[Web page edit records]
◆ ◆ ◆ ◆ ◆ ◆ ◆
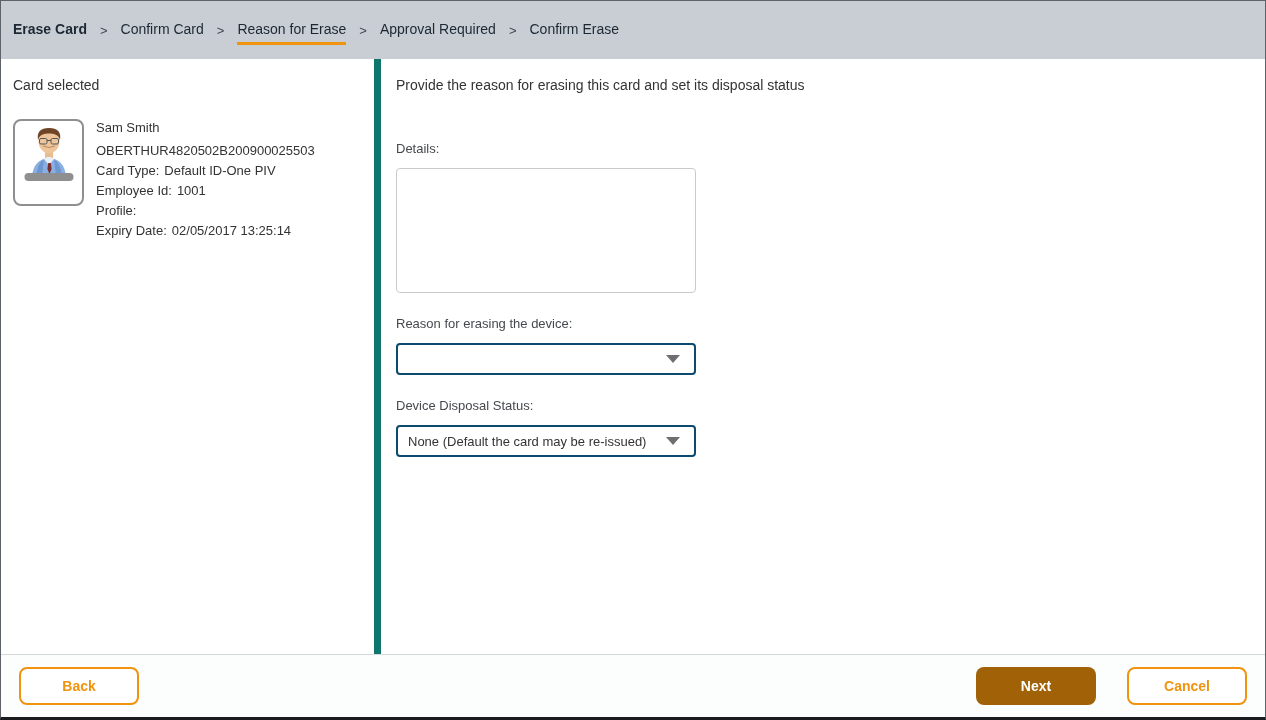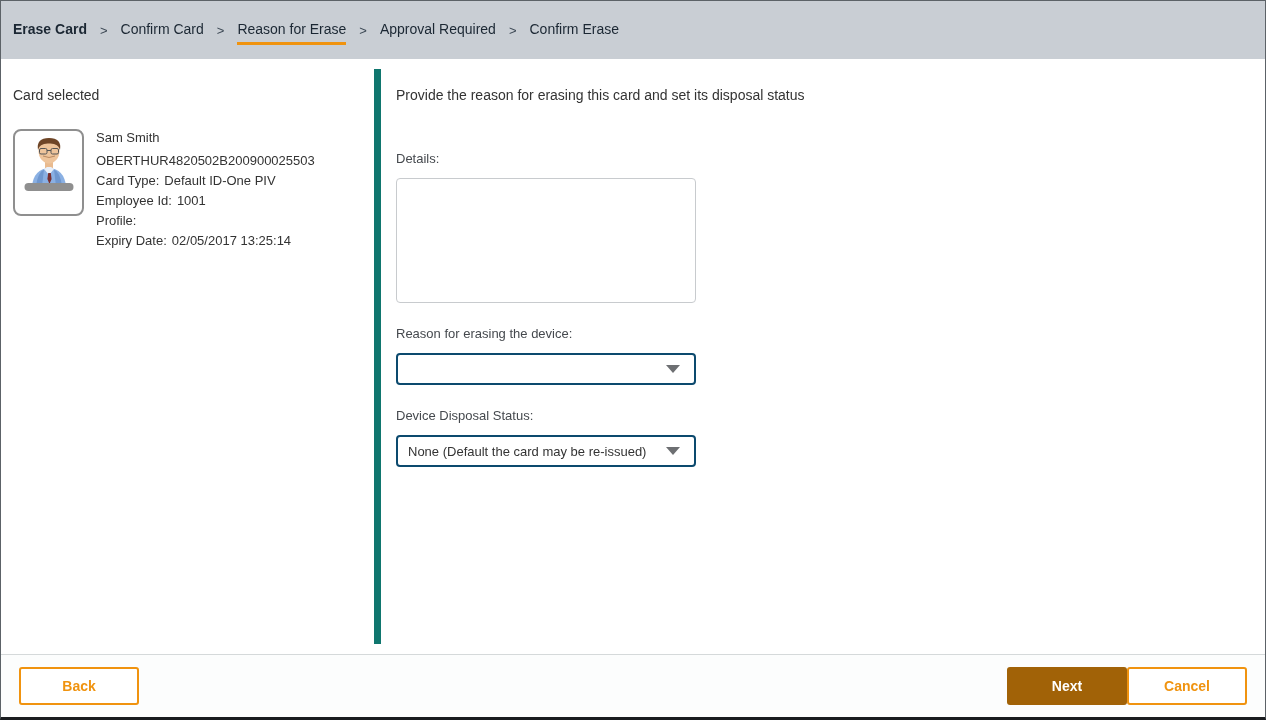--- a/index.html
+++ b/index.html
@@ -17,7 +17,6 @@
     display: flex;
     flex-direction: column;
     background: #ffffff;
-    gap: 10px;
   }
 
   

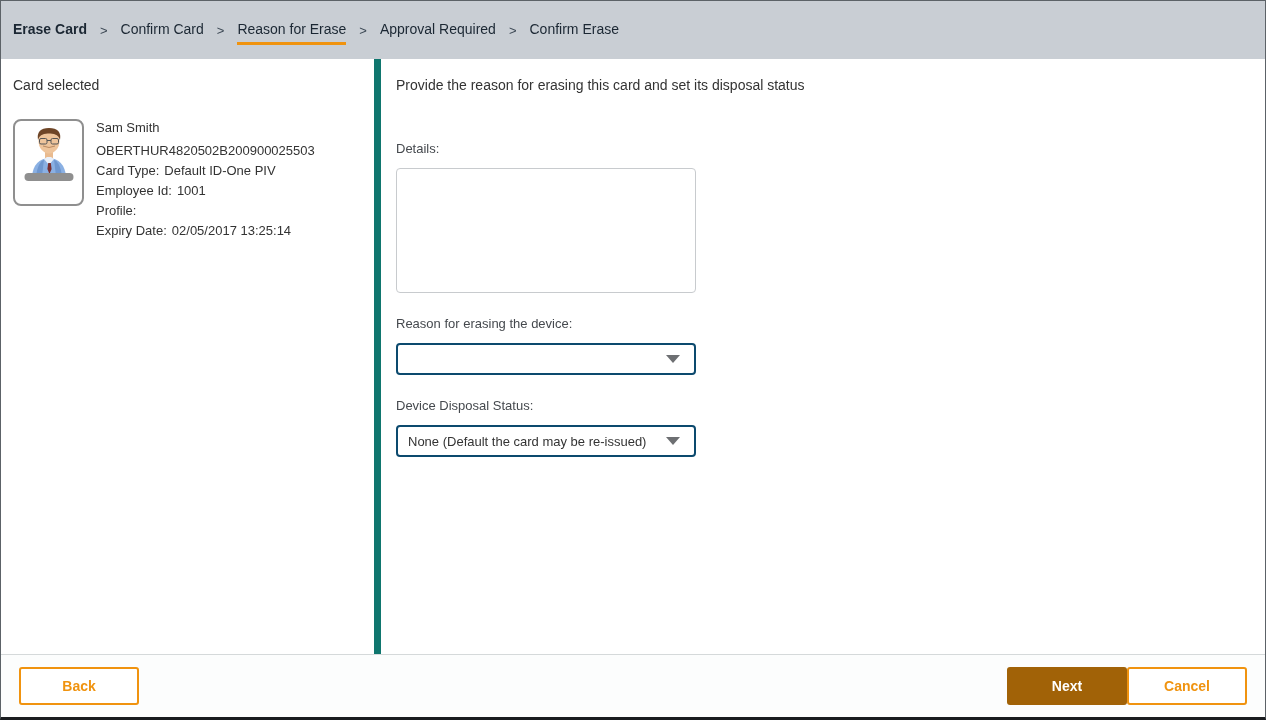--- a/index.html
+++ b/index.html
@@ -143,7 +143,7 @@
   .btn {
     height: 38px;
     min-width: 120px;
-    border-radius: 3px;
+    border-radius: 8px;
     font-family: "Liberation Sans", sans-serif;
     font-size: 14px;
     font-weight: bold;

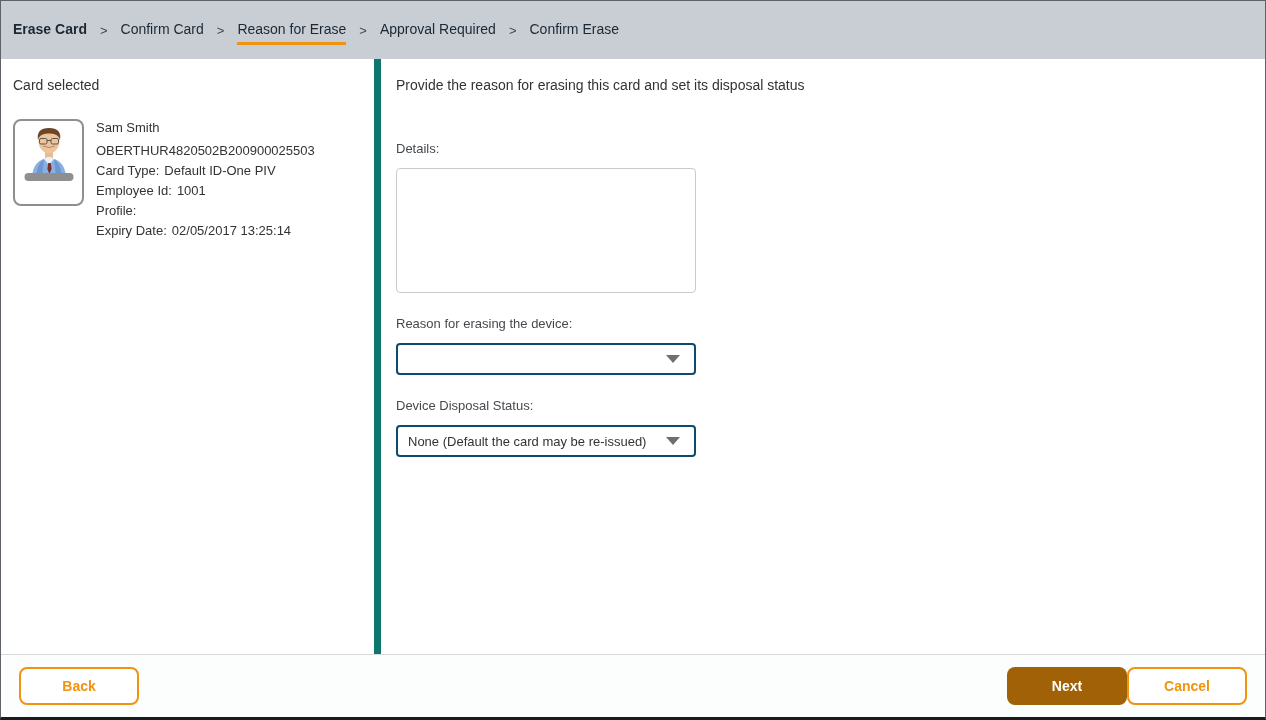--- a/index.html
+++ b/index.html
@@ -161,7 +161,7 @@
     cursor: default;
   }
   .footer-right { display: flex; align-items: center; }
-  .footer-right .btn + .btn { margin-left: 0; }
+  .footer-right .btn + .btn { margin-left: 31px; }
 </style>
 </head>
 <body>

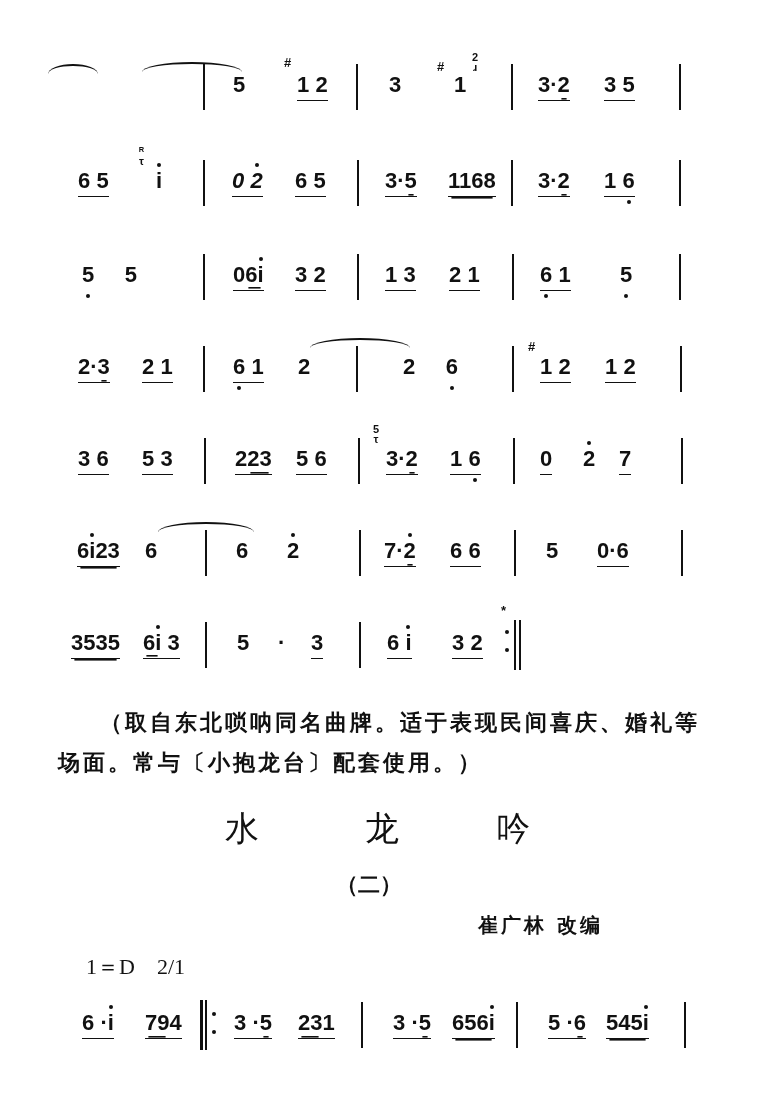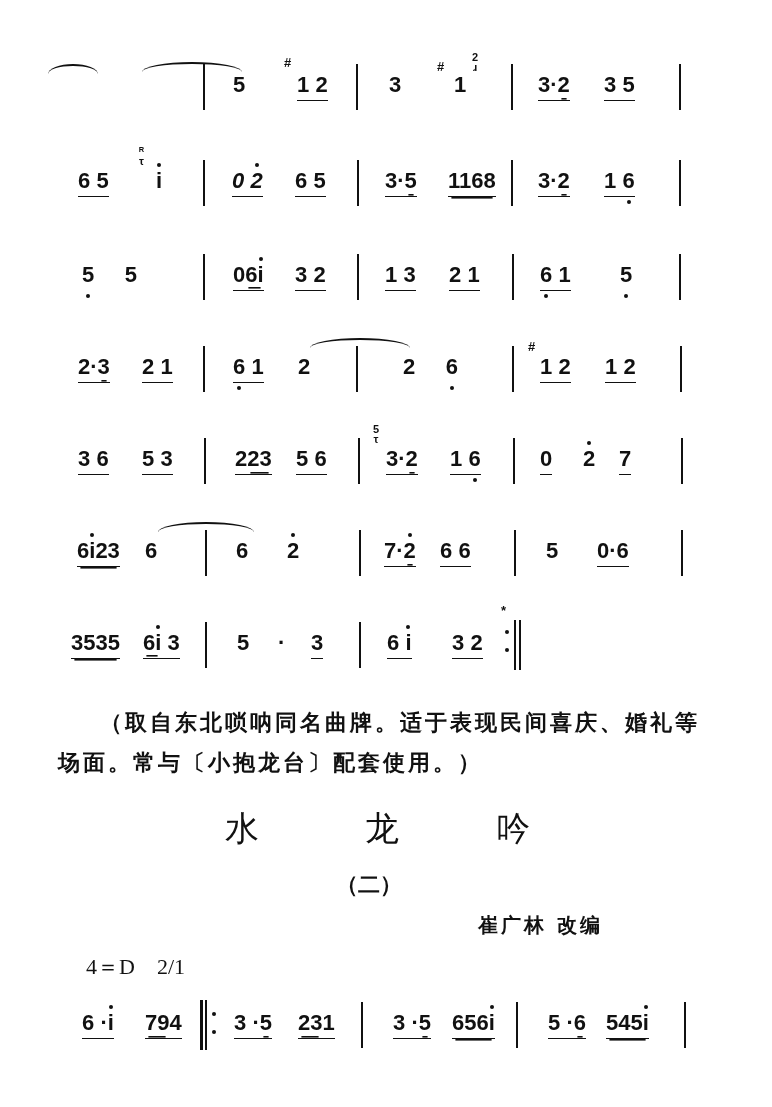--- a/index.html
+++ b/index.html
@@ -126,7 +126,7 @@
   <span class="grp" style="left:287px;"><span class="note dot-above">2</span></span>
   <div class="barline" style="left:359px;"></div>
   <span class="grp u1" style="left:384px;"><span class="note">7</span><span class="note">·</span><span class="note u2 dot-above">2</span></span>
-  <span class="grp u1" style="left:440px;"><span class="note">6</span> <span class="note">6</span></span>
+  <span class="grp u1" style="left:450px;"><span class="note">6</span> <span class="note">6</span></span>
   <div class="barline" style="left:514px;"></div>
   <span class="grp" style="left:546px;"><span class="note">5</span></span>
   <span class="grp u1" style="left:597px;"><span class="note">0</span><span class="note">·6</span></span>

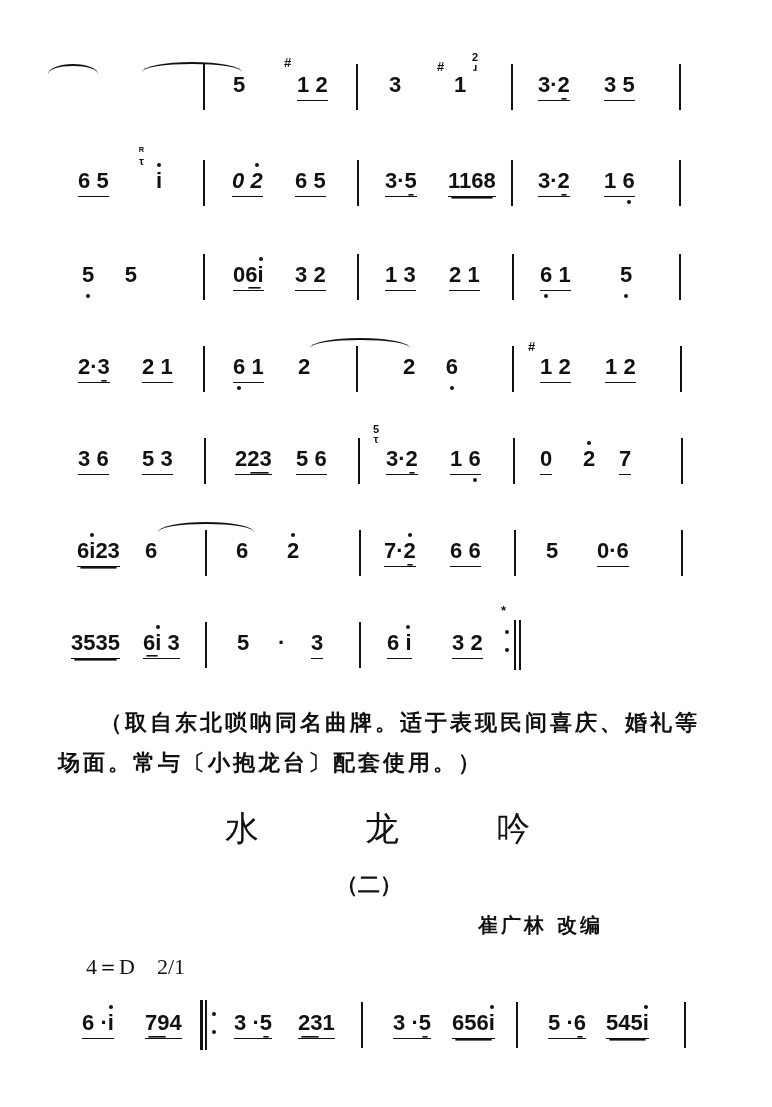--- a/index.html
+++ b/index.html
@@ -159,7 +159,7 @@
 <div class="title" style="left:496px;">吟</div>
 <div class="subtitle">（二）</div>
 <div class="arranger">崔广林 改编</div>
-<div class="keysig"><span>4＝D</span>    <span>2/1</span></div>
+<div class="keysig"><span>1＝D</span>    <span>2/1</span></div>
 
 <div class="score-row" style="top:1000px;">
   <span class="grp u1" style="left:82px;"><span class="note">6</span> <span class="note">·</span><span class="note u2 dot-above">i</span></span>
◆ ◆ ◆ ◆ ◆ ◆ ◆
### Task details
From the line containing "flex-direction: column;" through the line containing "font-weight: bold;", copy every line above exactly, without pictures.

### Answer area
     flex-direction: column;
     background: #ffffff;
-    gap: 10px;
   }
 
   

--- a/index.html
+++ b/index.html
@@ -143,7 +143,7 @@
   .btn {
     height: 38px;
     min-width: 120px;
-    border-radius: 3px;
+    border-radius: 8px;
     font-family: "Liberation Sans", sans-serif;
     font-size: 14px;
     font-weight: bold;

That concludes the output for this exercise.